* _Data section_:
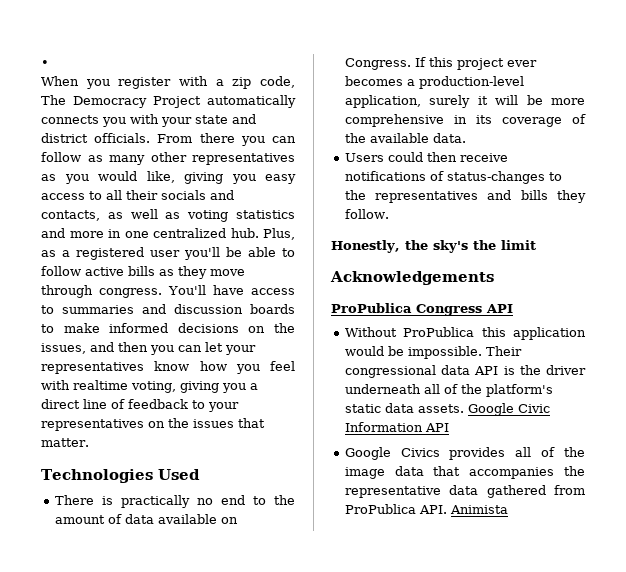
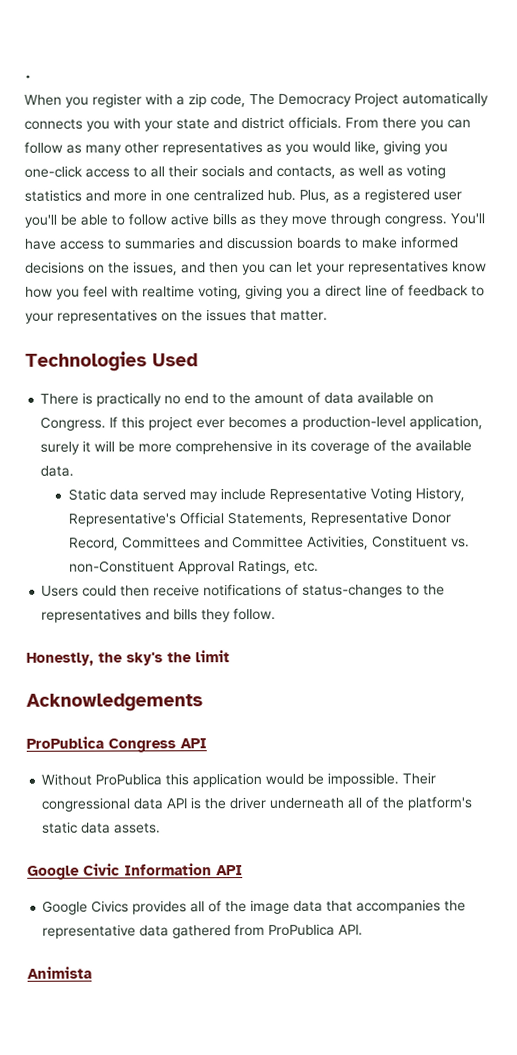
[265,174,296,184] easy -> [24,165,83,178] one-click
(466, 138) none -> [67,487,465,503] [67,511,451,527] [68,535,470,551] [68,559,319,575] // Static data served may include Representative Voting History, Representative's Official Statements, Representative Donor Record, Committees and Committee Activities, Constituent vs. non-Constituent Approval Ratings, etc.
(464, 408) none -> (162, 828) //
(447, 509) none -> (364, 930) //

==

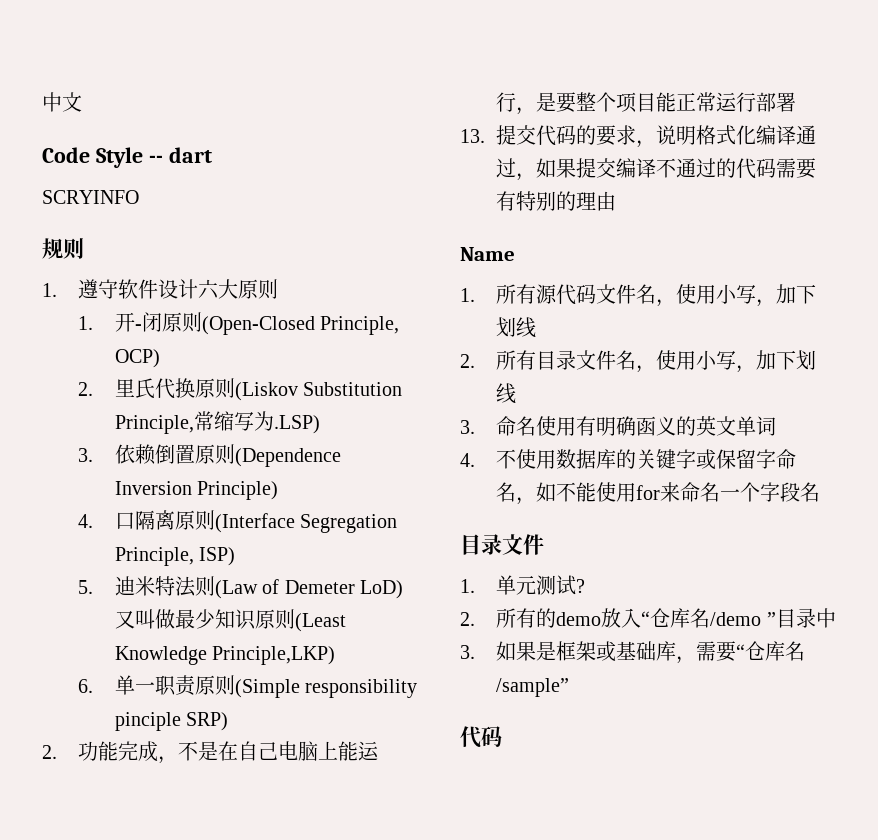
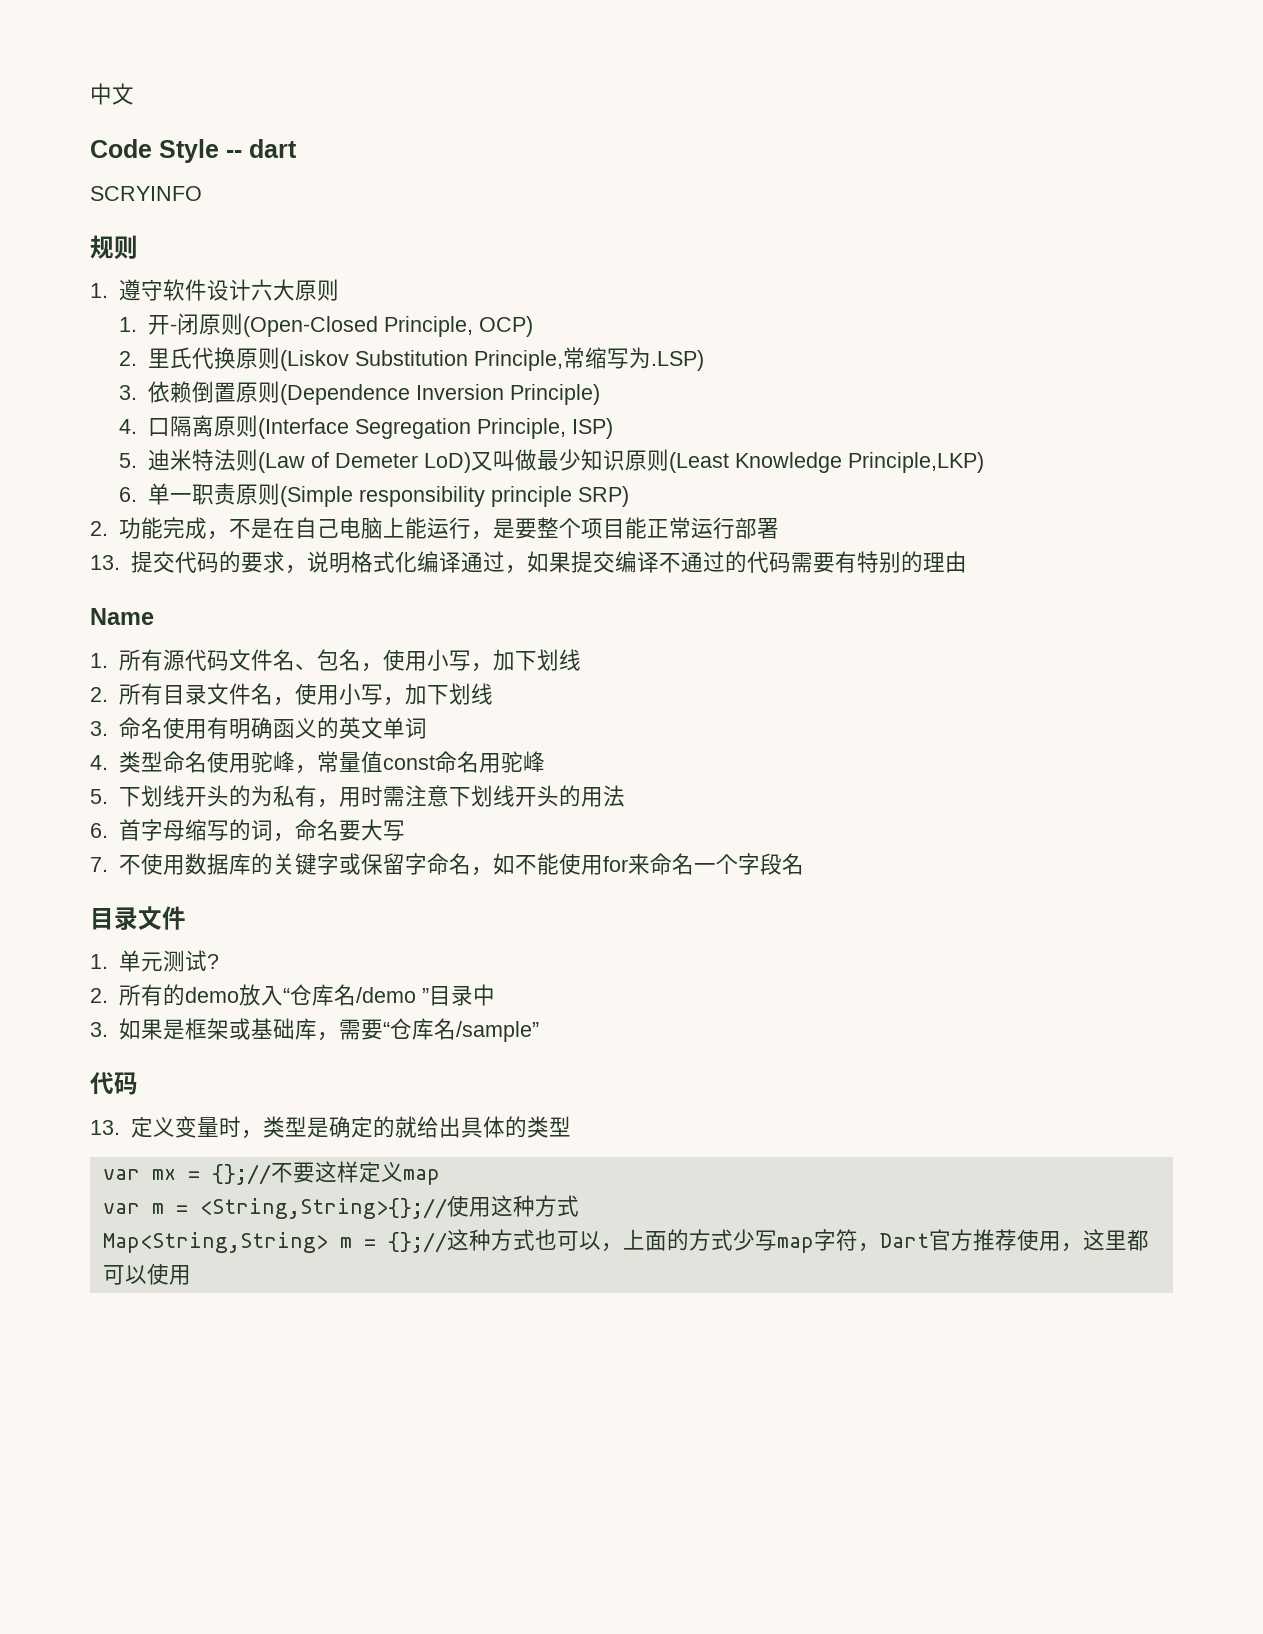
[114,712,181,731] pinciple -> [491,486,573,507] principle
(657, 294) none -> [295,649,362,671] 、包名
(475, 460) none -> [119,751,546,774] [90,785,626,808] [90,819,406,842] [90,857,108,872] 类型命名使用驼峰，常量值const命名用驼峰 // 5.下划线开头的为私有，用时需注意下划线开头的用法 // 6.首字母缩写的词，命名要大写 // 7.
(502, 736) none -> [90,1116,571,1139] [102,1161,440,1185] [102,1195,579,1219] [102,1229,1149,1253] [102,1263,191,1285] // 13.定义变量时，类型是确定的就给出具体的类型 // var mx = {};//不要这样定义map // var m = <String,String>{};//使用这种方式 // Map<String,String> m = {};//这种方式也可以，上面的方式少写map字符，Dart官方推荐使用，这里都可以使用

* _What is being asked_:
Scan the records above for the lines holding "(466, 138) none" and "(447, 509) none -> (364, 930) //". Transcribe those two and every line between them word for word, and no others.

* _Solution_:
(466, 138) none -> [67,487,465,503] [67,511,451,527] [68,535,470,551] [68,559,319,575] // Static data served may include Representative Voting History, Representative's Official Statements, Representative Donor Record, Committees and Committee Activities, Constituent vs. non-Constituent Approval Ratings, etc.
(464, 408) none -> (162, 828) //
(447, 509) none -> (364, 930) //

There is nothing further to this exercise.